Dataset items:
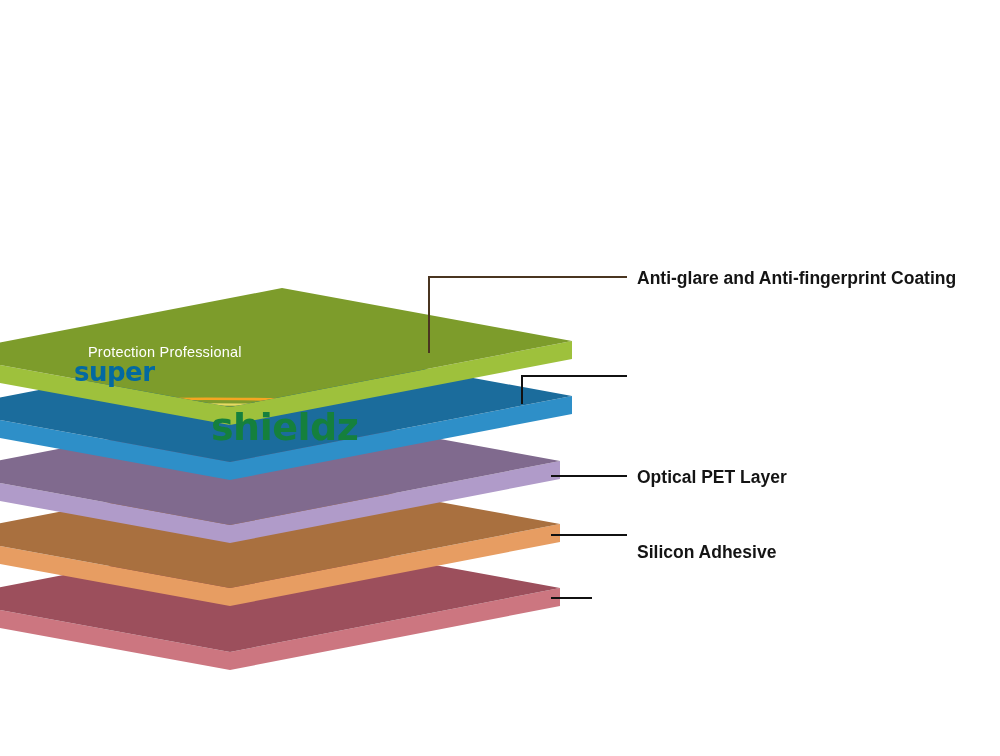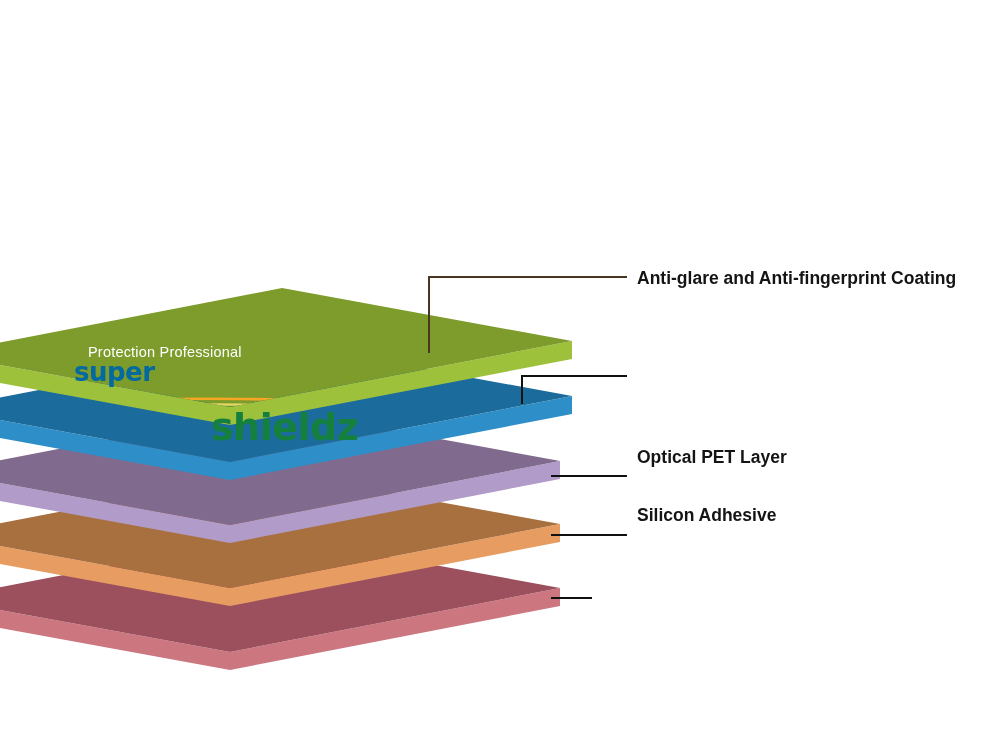--- a/index.html
+++ b/index.html
@@ -151,7 +151,7 @@
   <div class="label" style="left:637px; top:268px;">Anti-glare and Anti-fingerprint Coating</div>
 
 
-  <div class="label" style="left:637px; top:447px;text-align:right;">Optical PET Layer</div>
+  <div class="label" style="left:637px; top:467px;text-align:right;">Optical PET Layer</div>
 
   <div class="label" style="left:637px; top:505px;text-align:center;">Silicon Adhesive</div>
 

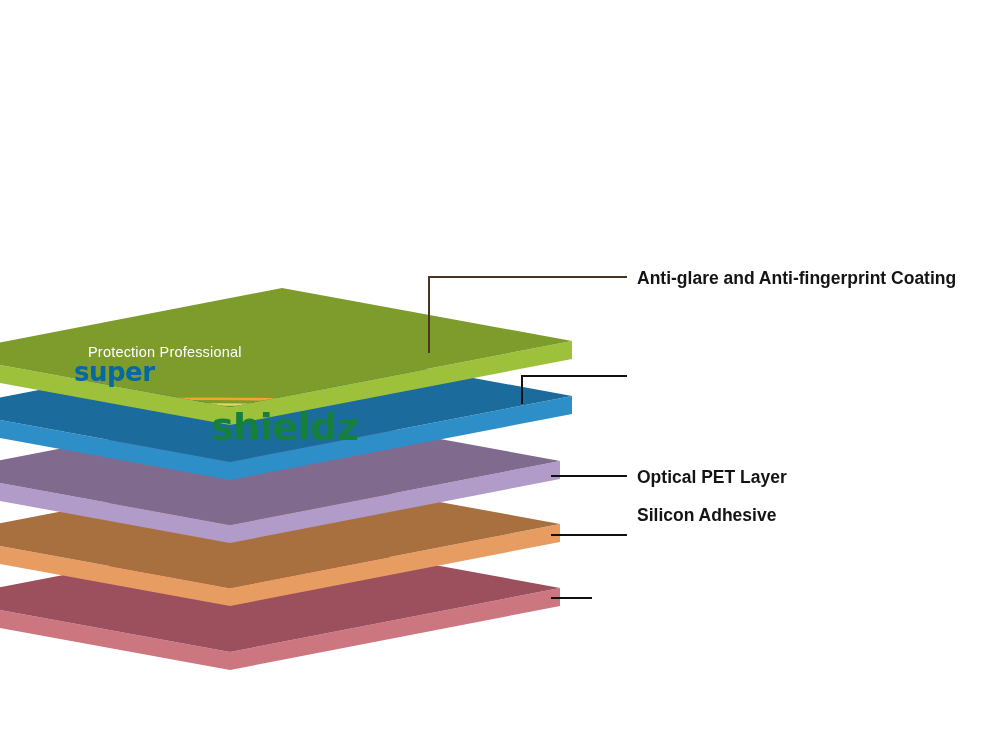--- a/index.html
+++ b/index.html
@@ -153,7 +153,7 @@
 
   <div class="label" style="left:637px; top:467px;text-align:right;">Optical PET Layer</div>
 
-  <div class="label" style="left:637px; top:505px;text-align:center;">Silicon Adhesive</div>
+  <div class="label" style="left:637px; top:542px;text-align:center;">Silicon Adhesive</div>
 
 
 </div>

= What to do =
Copy exactly, and only, the lines from the line that contains "-153,7 +153,7 @@" through the end of the data above.

= Exercise answer =
@@ -153,7 +153,7 @@
 
   <div class="label" style="left:637px; top:467px;text-align:right;">Optical PET Layer</div>
 
-  <div class="label" style="left:637px; top:505px;text-align:center;">Silicon Adhesive</div>
+  <div class="label" style="left:637px; top:542px;text-align:center;">Silicon Adhesive</div>
 
 
 </div>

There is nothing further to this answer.